Diflubenzuron (DFB) acts in milkweed bug, Oncopeltus fasciatus (Dallas), fifth-instar nymphs to reduce their chitin content and survival (topical LD50 = 2.4 μg/g) and slightly prolong their instar duration before molting. With adults from treated fifth-instar nymphs, it also reduces egg production, egg hatchability, and viability of the first-instar nymphs. DFB does not alter in vivo metabolism of α- or β-[3H]ecdysone by fifth-instar nymphs.

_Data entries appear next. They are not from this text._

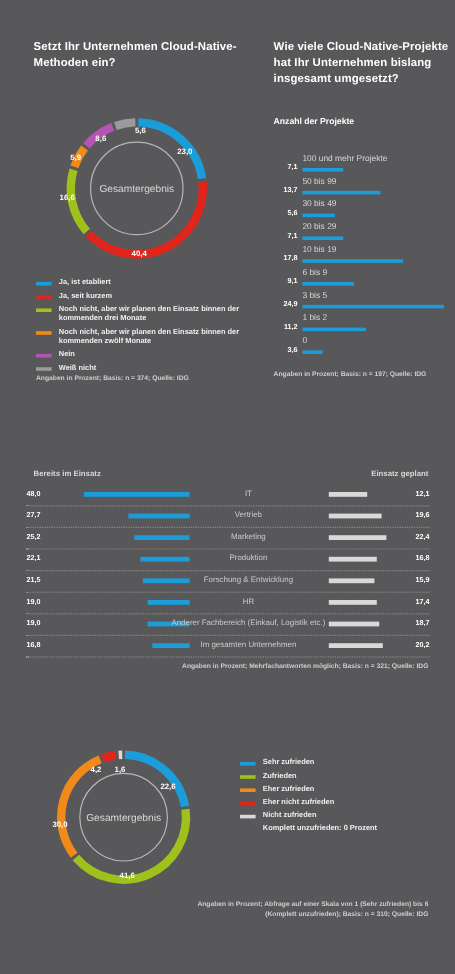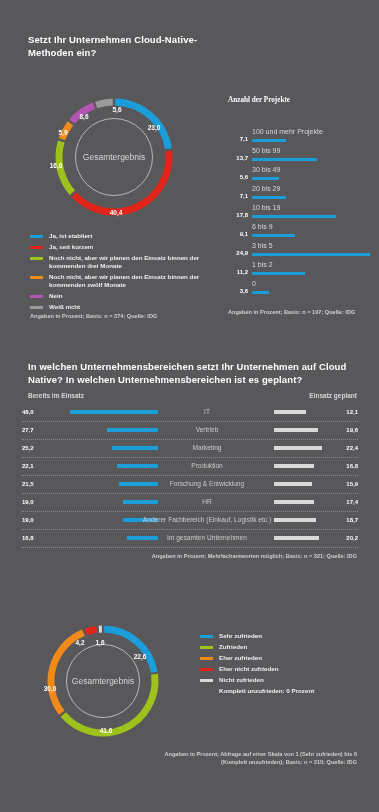--- a/index.html
+++ b/index.html
@@ -49,21 +49,21 @@
     transform: translate(-50%, -50%);
   }
 
   .legend { position: absolute; }
   .legend-row { display: flex; align-items: flex-start; margin-bottom: 3px; }
   .legend-sw { width: 13px; height: 3px; margin-top: 3px; margin-right: 6px; flex: 0 0 13px; }
   .legend-txt { color: #efefef; font-size: 6.2px; line-height: 8px; font-weight: bold; }
 
   
   #bars1 { position: absolute; left: 228px; top: 96px; width: 148px; }
-  #bars1-head { color: #ffffff; font-size: 7.2px; font-weight: bold; margin-bottom: 24px; font-family: Liberation Serif, serif; }
+  #bars1-head { color: #ffffff; font-size: 7.2px; font-weight: bold; margin-bottom: 24px; }
   .b1row { position: relative; height: 19px; }
   .b1val {
     position: absolute; left: 0; top: 8px; width: 20px;
     text-align: right; color: #ffffff; font-size: 6px; font-weight: bold;
   }
   .b1cat {
     position: absolute; left: 24px; top: 0px;
     color: #d9d9d9; font-size: 7px;
   }
   .b1bar {
@@ -101,20 +101,21 @@
 </style>
 </head>
 <body>
 
 <div class="page">
 
   <div id="sec1">
 
     <div id="sec1-title" class="sec-title">Setzt Ihr Unternehmen Cloud-Native-Methoden ein?</div>
 
+    <div id="sec2-title" class="sec-title">Wie viele Cloud-Native-Projekte hat Ihr Unternehmen bislang insgesamt umgesetzt?</div>
 
     <div class="donut-wrap" id="donut1" style="left:34px; top:92px; width:160px; height:130px;">
       <svg width="160" height="130" viewBox="0 0 160 130">
         <g id="donut1-arcs">
             <path d="M 81.19981867690086 10.013088510604994 A 55 55 0 0 1 134.39122146461034 56.83942234963041" stroke="#1b9dd9" stroke-width="7" fill="none"></path>
             <path d="M 134.6954124715403 59.21970116965622 A 55 55 0 0 1 39.93171267680495 102.67668179372869" stroke="#e1251b" stroke-width="7" fill="none"></path>
             <path d="M 38.32641503012992 100.89306779531417 A 55 55 0 0 1 27.254644310696243 49.413869844992576" stroke="#9ec11c" stroke-width="7" fill="none"></path>
             <path d="M 27.984703650656385 47.127984285762274 A 55 55 0 0 1 36.47159507403978 31.3803931521851" stroke="#ef8a1b" stroke-width="7" fill="none"></path>
             <path d="M 37.97949112458962 29.513709212548605 A 55 55 0 0 1 59.94083966979768 13.788379376871525" stroke="#b455b4" stroke-width="7" fill="none"></path>
             <path d="M 62.19375106325285 12.962153207472248 A 55 55 0 0 1 78.80018132309915 10.013088510604994" stroke="#9a9a9a" stroke-width="7" fill="none"></path>
@@ -208,21 +209,20 @@
             <div class="b1cat">0</div>
             <div class="b1bar" style="width: 17.0602px; background: rgb(27, 157, 217);"></div>
           </div>
         </div>
     </div>
 
     <div class="note" style="position:absolute; left:228px; top:308px;">Angaben in Prozent; Basis: n = 197; Quelle: IDG</div>
   </div>
 
   <div id="sec3">
-    <div id="sec3-title" class="sec-title">In welchen Unternehmensbereichen setzt Ihr Unternehmen auf Cloud Native? In welchen Unternehmensbereichen ist es geplant?</div>
     <div id="sec3-head-left">Bereits im Einsatz</div>
     <div id="sec3-head-right">Einsatz geplant</div>
     <div id="sec3-rows">
         <div class="b2row">
           <div class="b2lv">48,0</div>
           <div class="b2lbarwrap">
             <div class="b2lbar" style="width:88px;background:#1b9dd9"></div>
           </div>
           <div class="b2cat">IT</div>
           <div class="b2rbarwrap">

Isolated abdomens, with their contents removed, from adults 12 hr after emergence convert 14C-labeled glucose, glucosamine, and N-acetylglucosamine to [14C]chitin with yields of 4-5% within 1 hr. [14C]Chitin formation in this in vitro system is inhibited 50% by DFB and polyoxin D at 5.5 × 10-7 and 1.5 × 10-5M or 0.2 and 4.3 μg/g abdominal wall, respectively. A DFB concentration that decreases [14C]chitin formation from N-[14C]acetylglucosamine by 43% results in a 32% accumulation of uridine 5′-diphospho-N-[14C]-acetylglucosamine. Structure-activity studies with 24 benzoylphenyl ureas indicate a good correlation between their toxicity to fifth-instar nymphs and their potency as in vitro inhibitors of postecdysial chitin synthesis. The primary mode of action of benzoylphenyl ureas appears to involve direct and rapid inhibition of chitin synthesis within the integument rather than alterations in levels of extraintegumental hormones. © 1979.